Designs portraying natural curves

Art Nouveau posters and graphic arts flourished and became an important vehicle of the style, thanks to the new technologies of color lithography and color printing, which allowed the creation of and distribution of the style to a vast audience in Europe, the United States and beyond. Art was no longer confined to art galleries, but could be seen on walls and illustrated magazines.

The Art Nouveau posters and illustrations almost always feature women, representing glamor, beauty and modernity. Images of men are extremely rare. Posters and illustrations are highly stylized, approaching two dimensions, and frequently are filled with flowers and other vegetal decoration. The major artists who created work in this domain included Aubrey Beardsley in Britain, The Czech Alphonse Mucha and Eugène Grasset, Jules Chéret, Georges de Feure and the painter Henri de Toulouse-Lautrec in France, Koloman Moser in Vienna, and Will H. Bradley in the United States.

Art Nouveau poster designers, especially in the earlier years, had to work with the early technology of lithography, which in early versions limited the number of colors they could use. They are also very much influenced by Japanese prints, especially those of Hiroshige, with their flat planes and two dimensions, which were being popularized expositions in Paris during this period.

==Britain==
The first appearance of the curving, sinuous forms that came to be called Art Nouveau is traditionally attributed to Arthur Heygate Mackmurdo (1851–1942) in 1883. They were soon adapted by pre-Raphaelite painter Edward Burne-Jones and Aubrey Beardsley in the 1890s.

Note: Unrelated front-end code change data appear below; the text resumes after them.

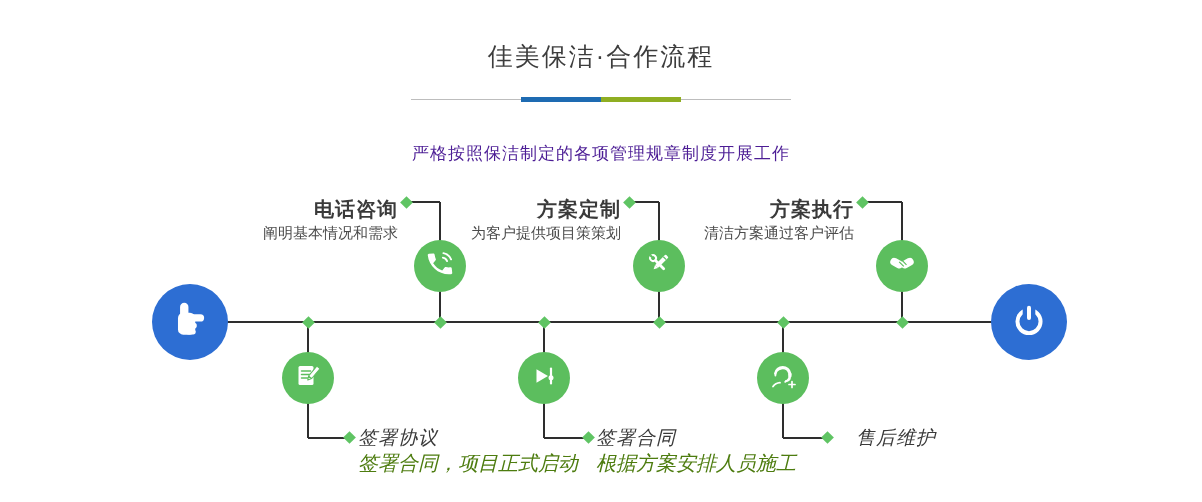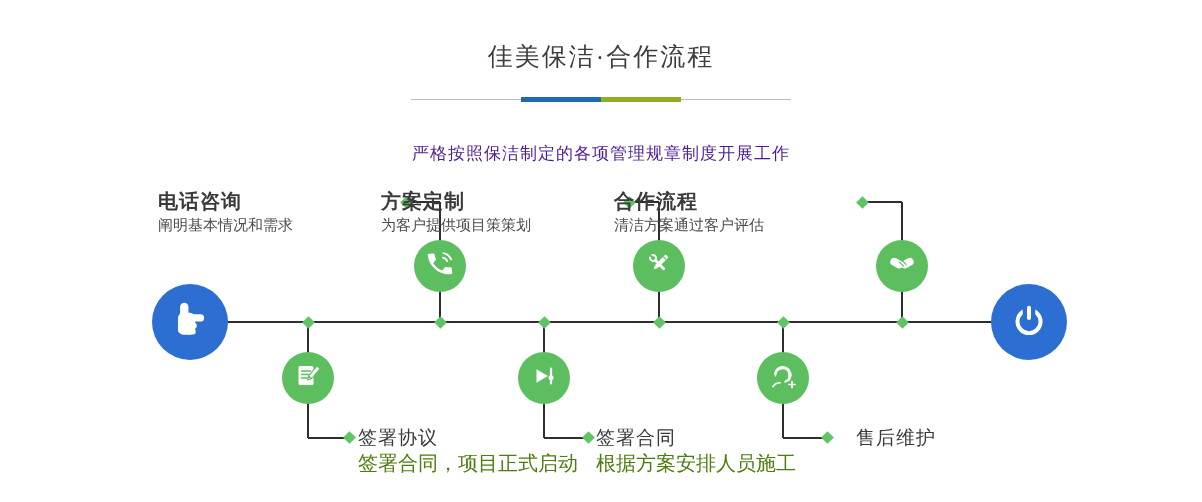"电话咨询" .toplabel { text-align: none -> right; top: 190px -> 198px }
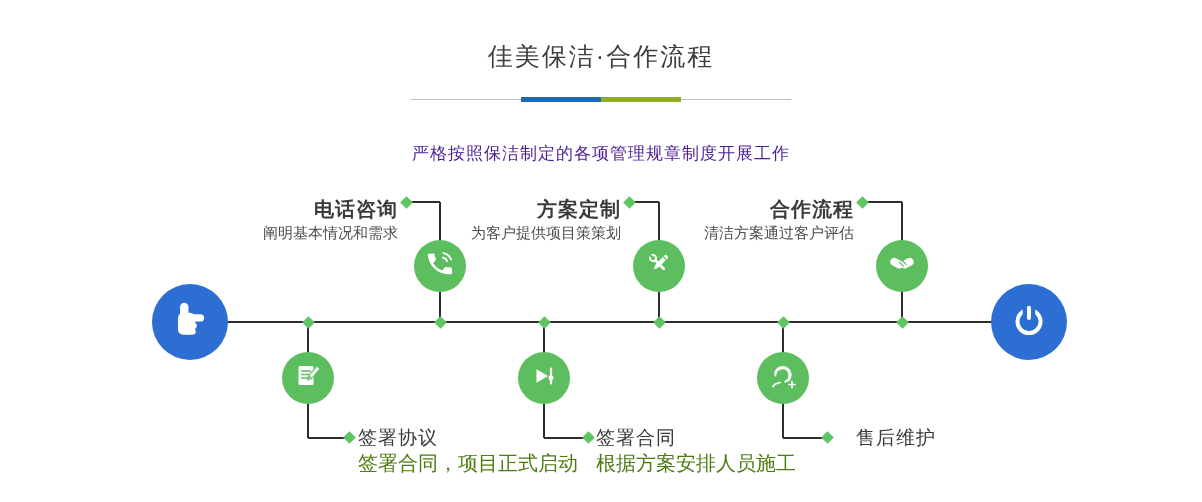"合作流程" div.t { text: 合作流程 -> 方案执行 }
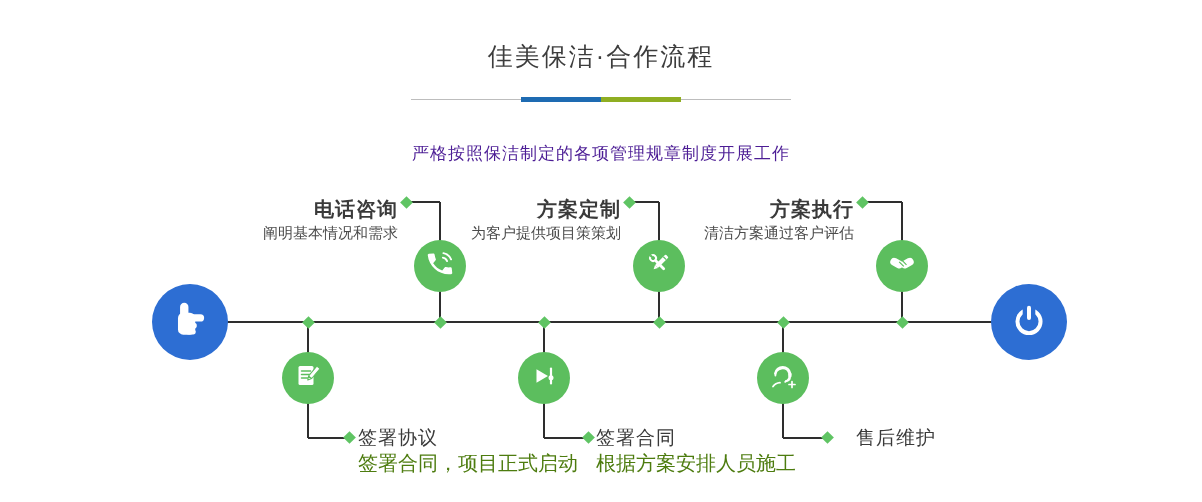"签署协议" .botlabel { font-style: none -> italic }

They were following the advice of the art historian and critic John Ruskin, who urged artists to "go to nature" for their inspiration.

In Britain, one of the first leading graphic artists in what became Art Nouveau style was Aubrey Beardsley (1872–1898). He began with engraved book illustrations for Le Morte d'Arthur, then black and white illustrations for Salome by Oscar Wilde (1893), which brought him fame. In the same year, he began engraving illustrations and posters for the art magazine The Studio, which helped publicize European artists such as Fernand Khnopff in Britain. The curving lines and intricate floral patterns attracted as much attention as the text.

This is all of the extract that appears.